İhracattaki moral verici gelişmelerin yanında, Türkiye’de makine ithalatına harcanan miktarın fosil yakıtları yakaladığı uyarısında bulunan Karavelioğlu şunları söyledi:
“Teşvik mevzuatında yapılacak iyileştirmelerle ithalatı kolaylaştırıcı ve özendirici unsurların kontrol altına alacağına inancımız tam. Bir yanda Doğu’nun ucuz ve dampingli mallarıyla baş ederken, diğer yanda Batı’nın müşterilerine sağladığı cazip finansman olanaklarıyla rekabet edebilecek imkanlara kavuşmalıyız.

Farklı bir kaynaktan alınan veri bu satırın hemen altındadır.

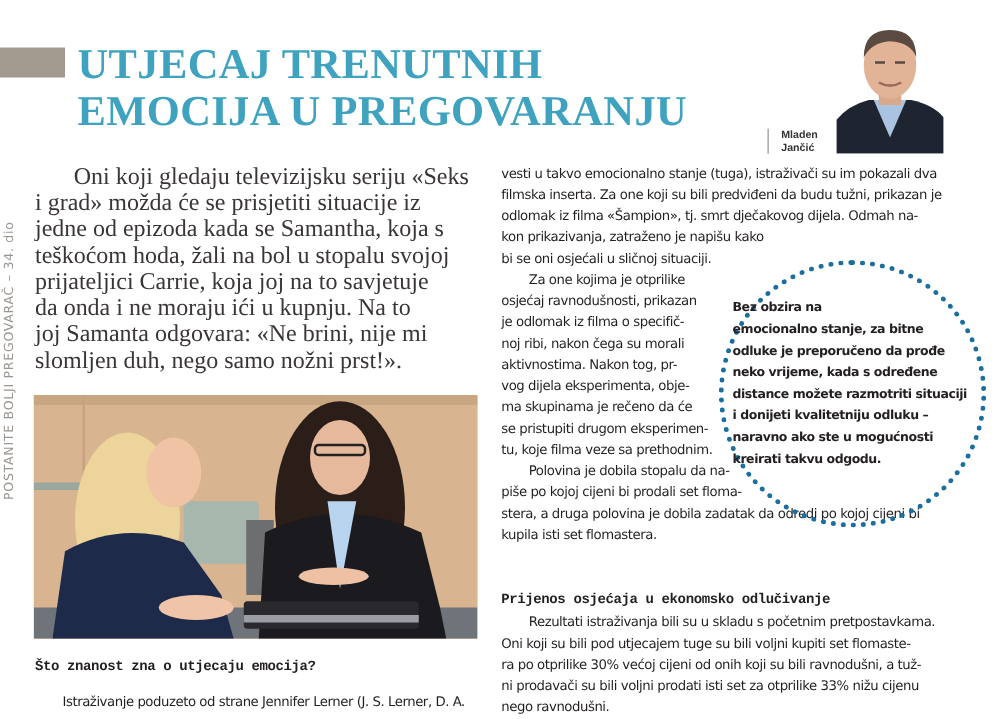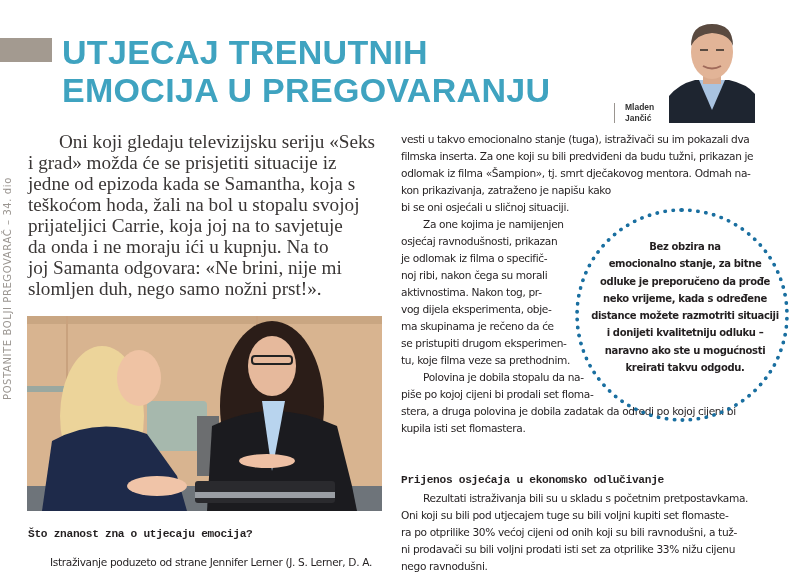--- a/index.html
+++ b/index.html
@@ -13,21 +13,21 @@
     background: #a39a90;
   }
   .side-label {
     position: absolute; left: 2px; top: 400px;
     transform-origin: 0 0; transform: rotate(-90deg);
     font-family: "DejaVu Sans", sans-serif; font-size: 10px; letter-spacing: 0.6px;
     color: #9a9590; white-space: nowrap;
   }
   .title {
     position: absolute; left: 62px; top: 33px; margin: 0;
-    font-family: Liberation Sans, sans-serif; font-weight: bold;
+    font-family: Liberation Serif, serif; font-weight: bold;
     font-size: 34px; line-height: 38px; color: #3fa3c0; letter-spacing: 0.3px;
   }
   .title span { display: block; }
   .author-rule {
     position: absolute; left: 614px; top: 103px; width: 1px; height: 20px; background: #9a9590;
   }
   .author {
     position: absolute; left: 625px; top: 102px;
     font-family: "Liberation Sans", sans-serif; font-size: 8.5px; line-height: 11px;
     font-weight: bold; color: #333;
@@ -56,21 +56,21 @@
   }
   .body-text .line { display: block; white-space: nowrap; }
   .indent { padding-left: 22px; }
   .callout {
     position: absolute; left: 575px; top: 208px; width: 206px; height: 206px;
     border-radius: 50%; border: 4px dotted #1a6fa0;
   }
   .callout-text {
     position: absolute; left: 586px; top: 238px; width: 198px;
     font-family: "DejaVu Sans", sans-serif; font-weight: bold; font-size: 10px;
-    line-height: 17.3px; color: #231f20; text-align: center; letter-spacing: -0.35px;
+    line-height: 17.3px; color: #231f20; text-align: left; letter-spacing: -0.35px;
   }
   .callout-text span { display: block; white-space: nowrap; }
 </style>
 </head>
 <body>
 
 <div class="gray-bar"></div>
 <div class="side-label">POSTANITE BOLJI PREGOVARAČ – 34. dio</div>
 
 <h1 class="title">
@@ -135,27 +135,27 @@
 </div>
 
 <h3 class="subhead" style="left:28px;top:528px">Što znanost zna o utjecaju emocija?</h3>
 <div class="body-text" style="left:28px;top:554px">
   <span class="line indent">Istraživanje poduzeto od strane Jennifer Lerner (J. S. Lerner, D. A.</span>
 </div>
 
 <div class="body-text" style="left:401px;top:131px">
   <span class="line">vesti u takvo emocionalno stanje (tuga), istraživači su im pokazali dva</span>
   <span class="line">filmska inserta. Za one koji su bili predviđeni da budu tužni, prikazan je</span>
-  <span class="line">odlomak iz filma «Šampion», tj. smrt dječakovog mentora. Odmah na-</span>
+  <span class="line">odlomak iz filma «Šampion», tj. smrt dječakovog dijela. Odmah na-</span>
   <span class="line">kon prikazivanja, zatraženo je napišu kako</span>
   <span class="line">bi se oni osjećali u sličnoj situaciji.</span>
 </div>
 
 <div class="body-text" style="left:401px;top:216px">
-  <span class="line indent">Za one kojima je namijenjen</span>
+  <span class="line indent">Za one kojima je otprilike</span>
   <span class="line">osjećaj ravnodušnosti, prikazan</span>
   <span class="line">je odlomak iz filma o specifič-</span>
   <span class="line">noj ribi, nakon čega su morali</span>
   <span class="line">aktivnostima. Nakon tog, pr-</span>
   <span class="line">vog dijela eksperimenta, obje-</span>
   <span class="line">ma skupinama je rečeno da će</span>
   <span class="line">se pristupiti drugom eksperimen-</span>
   <span class="line">tu, koje filma veze sa prethodnim.</span>
   <span class="line indent">Polovina je dobila stopalu da na-</span>
   <span class="line">piše po kojoj cijeni bi prodali set floma-</span>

Bunun için de kaynaklarımızı çok dikkatli kullanmalıyız. Yılda 30 milyar dolar makine ithalatı olduğunda dış ticaret açığımız çift hanelere ulaşıyor. Oysaki kapasitelerimizin yüzde 30’u şu an boşta ve bu kapasitenin üretim değeri makine dış ticaret açığımız olan 10 milyar doları karşılamaya yetiyor.”